[Web page revision data]
=-=-=-=-=
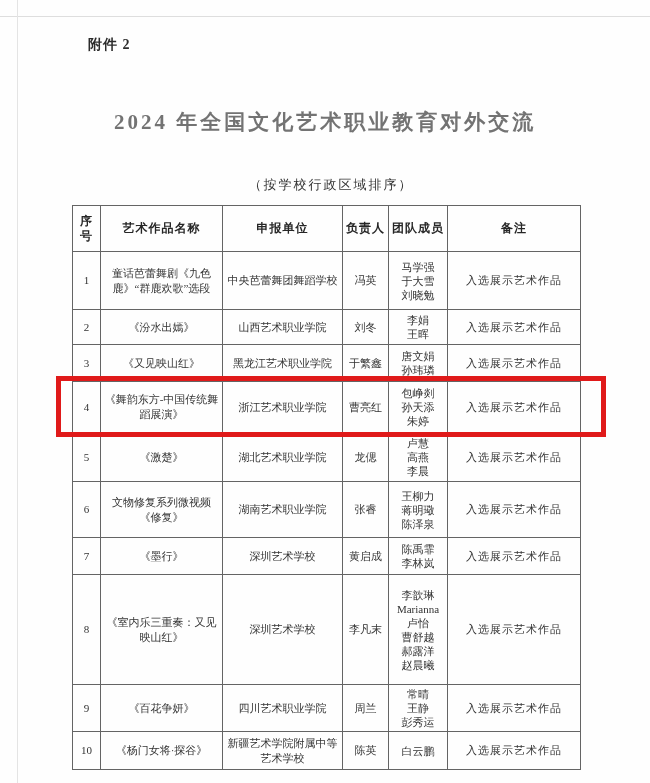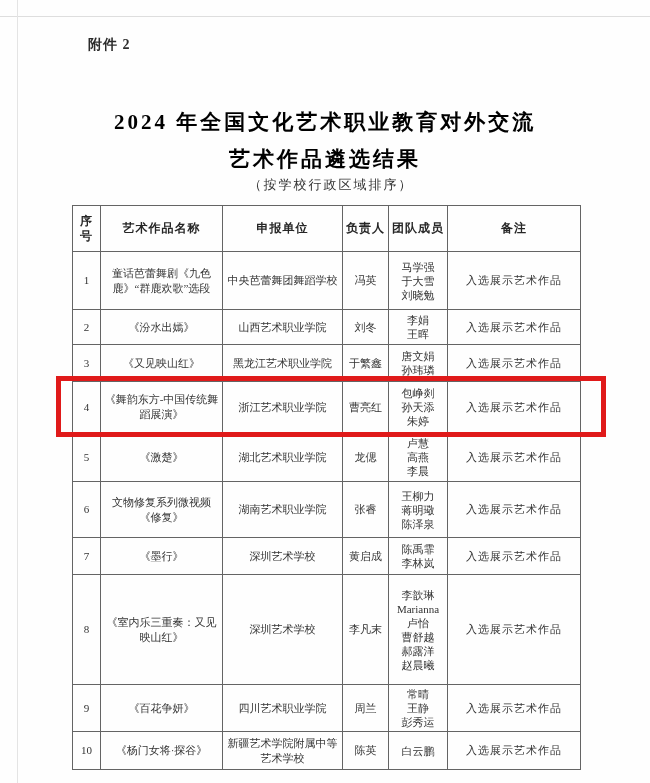--- a/index.html
+++ b/index.html
@@ -25,7 +25,7 @@
   .title{
     position:absolute;top:104px;left:0;right:0;
     text-align:center;
-    font-size:21px;font-weight:bold;color:#000000;
+    font-size:21px;font-weight:bold;color:#737373;
     letter-spacing:3px;line-height:37px;
   }
   .subtitle{

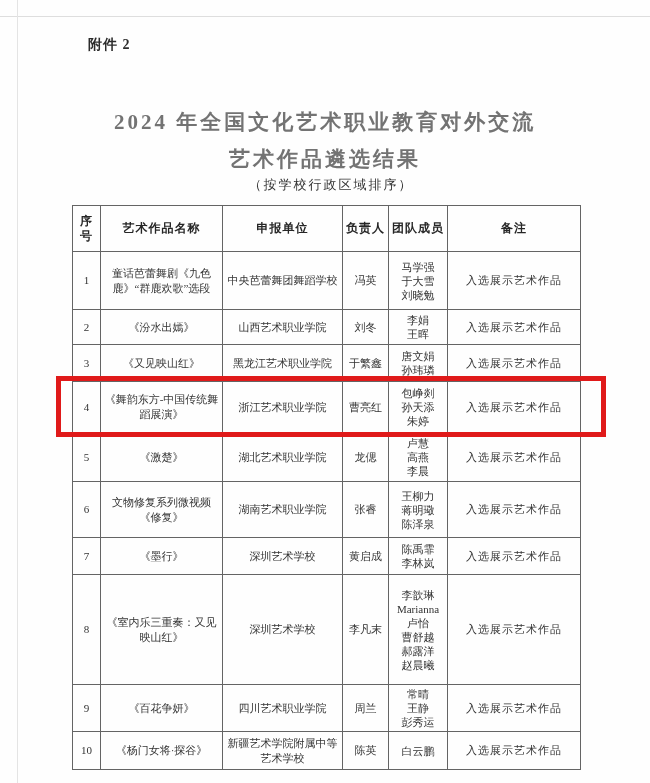--- a/index.html
+++ b/index.html
@@ -96,7 +96,6 @@
 
   <div class="title" data-name="document-title">
     <div data-name="document-title-line-1">2024 年全国文化艺术职业教育对外交流</div>
-    <div data-name="document-title-line-2">艺术作品遴选结果</div>
   </div>
 
   <div class="subtitle" data-name="sort-order-note">（按学校行政区域排序）</div>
=-=-=-=-=
Work to be completed: Reproduce the entries above exactly, though not their pictures.

Response area:
--- a/index.html
+++ b/index.html
@@ -25,7 +25,7 @@
   .title{
     position:absolute;top:104px;left:0;right:0;
     text-align:center;
-    font-size:21px;font-weight:bold;color:#000000;
+    font-size:21px;font-weight:bold;color:#737373;
     letter-spacing:3px;line-height:37px;
   }
   .subtitle{

--- a/index.html
+++ b/index.html
@@ -96,7 +96,6 @@
 
   <div class="title" data-name="document-title">
     <div data-name="document-title-line-1">2024 年全国文化艺术职业教育对外交流</div>
-    <div data-name="document-title-line-2">艺术作品遴选结果</div>
   </div>
 
   <div class="subtitle" data-name="sort-order-note">（按学校行政区域排序）</div>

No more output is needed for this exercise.